--- EXTRACTED MATERIAL Enclosed Below ---

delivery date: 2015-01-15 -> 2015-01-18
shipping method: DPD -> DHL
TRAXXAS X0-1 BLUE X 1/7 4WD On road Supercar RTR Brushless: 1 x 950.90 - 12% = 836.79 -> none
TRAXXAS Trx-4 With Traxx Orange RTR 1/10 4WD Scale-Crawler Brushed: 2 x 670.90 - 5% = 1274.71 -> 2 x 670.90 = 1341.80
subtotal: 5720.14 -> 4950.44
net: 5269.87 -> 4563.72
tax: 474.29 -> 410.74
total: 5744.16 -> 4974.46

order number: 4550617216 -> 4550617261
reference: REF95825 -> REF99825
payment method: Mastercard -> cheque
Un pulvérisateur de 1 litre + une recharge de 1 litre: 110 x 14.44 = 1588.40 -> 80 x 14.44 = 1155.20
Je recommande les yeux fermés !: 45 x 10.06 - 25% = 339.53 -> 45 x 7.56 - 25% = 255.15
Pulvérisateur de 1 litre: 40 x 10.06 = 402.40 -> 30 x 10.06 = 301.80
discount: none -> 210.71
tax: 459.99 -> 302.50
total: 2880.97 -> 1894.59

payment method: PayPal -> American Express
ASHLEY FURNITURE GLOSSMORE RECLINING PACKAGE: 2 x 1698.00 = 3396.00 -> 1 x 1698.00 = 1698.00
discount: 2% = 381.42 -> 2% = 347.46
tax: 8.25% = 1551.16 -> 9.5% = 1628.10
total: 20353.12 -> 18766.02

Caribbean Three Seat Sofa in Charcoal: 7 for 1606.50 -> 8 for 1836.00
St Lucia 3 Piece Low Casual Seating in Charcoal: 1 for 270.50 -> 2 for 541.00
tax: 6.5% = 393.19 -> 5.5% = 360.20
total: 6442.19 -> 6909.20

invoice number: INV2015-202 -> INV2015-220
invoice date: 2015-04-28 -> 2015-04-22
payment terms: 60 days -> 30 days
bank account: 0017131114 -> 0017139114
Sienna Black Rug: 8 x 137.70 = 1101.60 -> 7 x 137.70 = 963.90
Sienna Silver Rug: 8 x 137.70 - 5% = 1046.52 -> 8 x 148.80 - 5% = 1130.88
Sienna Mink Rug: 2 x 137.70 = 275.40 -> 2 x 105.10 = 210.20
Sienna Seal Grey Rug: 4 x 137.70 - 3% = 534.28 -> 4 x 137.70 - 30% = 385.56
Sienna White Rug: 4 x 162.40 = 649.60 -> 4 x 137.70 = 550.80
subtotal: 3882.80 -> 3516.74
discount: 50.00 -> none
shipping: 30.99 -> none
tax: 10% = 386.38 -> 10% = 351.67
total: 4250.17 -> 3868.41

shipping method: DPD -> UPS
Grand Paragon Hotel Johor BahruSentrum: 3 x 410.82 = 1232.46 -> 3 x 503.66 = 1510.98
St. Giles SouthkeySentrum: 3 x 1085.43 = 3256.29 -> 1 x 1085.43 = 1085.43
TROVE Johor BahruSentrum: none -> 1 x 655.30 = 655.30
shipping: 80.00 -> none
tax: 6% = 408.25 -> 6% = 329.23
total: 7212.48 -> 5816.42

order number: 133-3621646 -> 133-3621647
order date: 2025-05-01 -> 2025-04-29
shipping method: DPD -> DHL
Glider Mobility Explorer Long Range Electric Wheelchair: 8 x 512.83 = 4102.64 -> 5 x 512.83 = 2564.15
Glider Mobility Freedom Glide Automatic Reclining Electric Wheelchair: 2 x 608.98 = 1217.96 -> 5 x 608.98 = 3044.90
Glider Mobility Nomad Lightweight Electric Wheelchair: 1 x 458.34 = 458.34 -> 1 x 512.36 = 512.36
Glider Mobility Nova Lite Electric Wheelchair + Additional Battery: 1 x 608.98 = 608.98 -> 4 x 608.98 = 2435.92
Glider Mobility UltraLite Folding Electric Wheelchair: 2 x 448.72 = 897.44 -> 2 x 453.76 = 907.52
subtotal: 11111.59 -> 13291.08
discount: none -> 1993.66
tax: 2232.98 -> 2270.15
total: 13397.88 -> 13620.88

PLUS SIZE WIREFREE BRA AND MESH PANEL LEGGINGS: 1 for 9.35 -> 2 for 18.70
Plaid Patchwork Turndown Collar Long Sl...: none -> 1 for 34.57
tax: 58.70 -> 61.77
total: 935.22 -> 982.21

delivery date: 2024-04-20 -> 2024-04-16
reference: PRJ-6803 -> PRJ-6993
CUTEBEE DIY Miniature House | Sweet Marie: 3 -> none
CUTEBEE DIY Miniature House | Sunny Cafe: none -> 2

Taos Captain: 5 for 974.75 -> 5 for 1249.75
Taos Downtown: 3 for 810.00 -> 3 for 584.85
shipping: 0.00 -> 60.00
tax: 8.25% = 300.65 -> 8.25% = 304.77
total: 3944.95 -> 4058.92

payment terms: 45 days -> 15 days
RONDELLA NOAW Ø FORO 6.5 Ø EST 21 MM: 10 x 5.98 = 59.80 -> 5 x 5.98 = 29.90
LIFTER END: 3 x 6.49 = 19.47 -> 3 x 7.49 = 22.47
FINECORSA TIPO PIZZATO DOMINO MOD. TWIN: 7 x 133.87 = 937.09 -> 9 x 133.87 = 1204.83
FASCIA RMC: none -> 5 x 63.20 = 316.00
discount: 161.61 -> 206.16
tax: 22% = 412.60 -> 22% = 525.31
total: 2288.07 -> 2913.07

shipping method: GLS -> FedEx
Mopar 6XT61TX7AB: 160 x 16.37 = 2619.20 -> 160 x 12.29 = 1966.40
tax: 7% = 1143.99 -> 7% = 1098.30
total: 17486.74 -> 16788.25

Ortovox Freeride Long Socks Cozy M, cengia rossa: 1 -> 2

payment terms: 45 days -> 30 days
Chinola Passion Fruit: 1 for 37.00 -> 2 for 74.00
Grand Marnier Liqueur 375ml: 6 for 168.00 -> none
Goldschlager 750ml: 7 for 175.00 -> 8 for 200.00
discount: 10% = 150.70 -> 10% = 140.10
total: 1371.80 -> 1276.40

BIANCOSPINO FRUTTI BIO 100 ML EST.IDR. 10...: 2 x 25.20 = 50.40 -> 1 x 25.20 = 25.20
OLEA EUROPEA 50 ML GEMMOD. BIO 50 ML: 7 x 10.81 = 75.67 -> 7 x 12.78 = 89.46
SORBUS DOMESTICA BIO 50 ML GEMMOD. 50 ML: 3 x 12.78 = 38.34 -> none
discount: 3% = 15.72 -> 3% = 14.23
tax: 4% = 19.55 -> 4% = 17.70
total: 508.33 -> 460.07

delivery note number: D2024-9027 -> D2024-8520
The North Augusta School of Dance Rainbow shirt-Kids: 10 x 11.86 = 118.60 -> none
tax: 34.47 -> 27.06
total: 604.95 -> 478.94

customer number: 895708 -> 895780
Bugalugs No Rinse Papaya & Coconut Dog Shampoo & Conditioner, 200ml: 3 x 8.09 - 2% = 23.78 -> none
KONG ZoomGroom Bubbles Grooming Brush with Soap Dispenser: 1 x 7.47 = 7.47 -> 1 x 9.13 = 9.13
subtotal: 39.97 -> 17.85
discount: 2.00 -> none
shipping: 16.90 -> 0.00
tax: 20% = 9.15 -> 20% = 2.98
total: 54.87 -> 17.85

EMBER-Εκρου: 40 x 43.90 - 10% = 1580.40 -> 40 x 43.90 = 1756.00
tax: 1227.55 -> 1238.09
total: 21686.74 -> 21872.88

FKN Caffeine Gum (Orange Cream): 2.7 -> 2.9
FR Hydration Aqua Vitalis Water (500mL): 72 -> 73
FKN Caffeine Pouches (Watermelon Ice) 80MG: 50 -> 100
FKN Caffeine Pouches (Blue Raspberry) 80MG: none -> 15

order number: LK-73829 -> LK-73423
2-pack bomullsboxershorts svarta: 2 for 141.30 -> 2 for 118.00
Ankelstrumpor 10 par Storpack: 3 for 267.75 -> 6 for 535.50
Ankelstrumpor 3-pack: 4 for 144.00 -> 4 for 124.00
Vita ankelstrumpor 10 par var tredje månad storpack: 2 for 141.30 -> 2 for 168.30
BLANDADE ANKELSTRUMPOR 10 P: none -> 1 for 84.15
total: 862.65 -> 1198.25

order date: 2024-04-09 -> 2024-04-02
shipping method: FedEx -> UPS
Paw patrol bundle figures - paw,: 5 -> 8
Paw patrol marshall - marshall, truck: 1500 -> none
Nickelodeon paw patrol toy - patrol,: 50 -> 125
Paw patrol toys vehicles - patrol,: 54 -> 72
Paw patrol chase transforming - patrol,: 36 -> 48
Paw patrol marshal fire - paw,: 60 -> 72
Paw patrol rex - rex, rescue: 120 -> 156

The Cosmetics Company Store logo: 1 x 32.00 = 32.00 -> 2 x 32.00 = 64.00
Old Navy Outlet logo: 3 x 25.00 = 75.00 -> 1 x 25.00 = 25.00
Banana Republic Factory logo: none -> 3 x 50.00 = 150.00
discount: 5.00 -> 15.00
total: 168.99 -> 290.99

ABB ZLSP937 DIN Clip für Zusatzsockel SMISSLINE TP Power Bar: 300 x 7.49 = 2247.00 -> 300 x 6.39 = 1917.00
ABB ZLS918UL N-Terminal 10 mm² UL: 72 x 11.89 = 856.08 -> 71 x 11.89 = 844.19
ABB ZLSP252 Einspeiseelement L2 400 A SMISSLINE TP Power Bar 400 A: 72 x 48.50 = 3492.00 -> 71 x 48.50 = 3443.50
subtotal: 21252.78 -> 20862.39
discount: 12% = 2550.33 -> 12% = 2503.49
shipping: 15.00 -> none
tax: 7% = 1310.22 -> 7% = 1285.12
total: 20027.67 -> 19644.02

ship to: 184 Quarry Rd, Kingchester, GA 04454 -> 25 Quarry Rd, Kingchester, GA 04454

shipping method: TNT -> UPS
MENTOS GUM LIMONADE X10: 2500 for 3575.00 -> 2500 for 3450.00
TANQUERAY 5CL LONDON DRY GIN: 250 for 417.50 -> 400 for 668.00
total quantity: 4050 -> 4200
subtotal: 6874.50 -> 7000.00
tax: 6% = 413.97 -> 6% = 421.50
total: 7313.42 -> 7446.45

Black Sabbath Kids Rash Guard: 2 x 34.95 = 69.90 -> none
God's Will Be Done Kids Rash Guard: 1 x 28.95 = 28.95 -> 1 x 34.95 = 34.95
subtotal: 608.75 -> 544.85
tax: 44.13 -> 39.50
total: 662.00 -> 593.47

--- End of Enclosed EXTRACTED MATERIAL ---

TASK GOAL = Write the opening line of the data above and every line after it, exactly, stopping once you have written the line with "subtotal: 5720.14 -> 4950.44".

RESPONSE AREA =
delivery date: 2015-01-15 -> 2015-01-18
shipping method: DPD -> DHL
TRAXXAS X0-1 BLUE X 1/7 4WD On road Supercar RTR Brushless: 1 x 950.90 - 12% = 836.79 -> none
TRAXXAS Trx-4 With Traxx Orange RTR 1/10 4WD Scale-Crawler Brushed: 2 x 670.90 - 5% = 1274.71 -> 2 x 670.90 = 1341.80
subtotal: 5720.14 -> 4950.44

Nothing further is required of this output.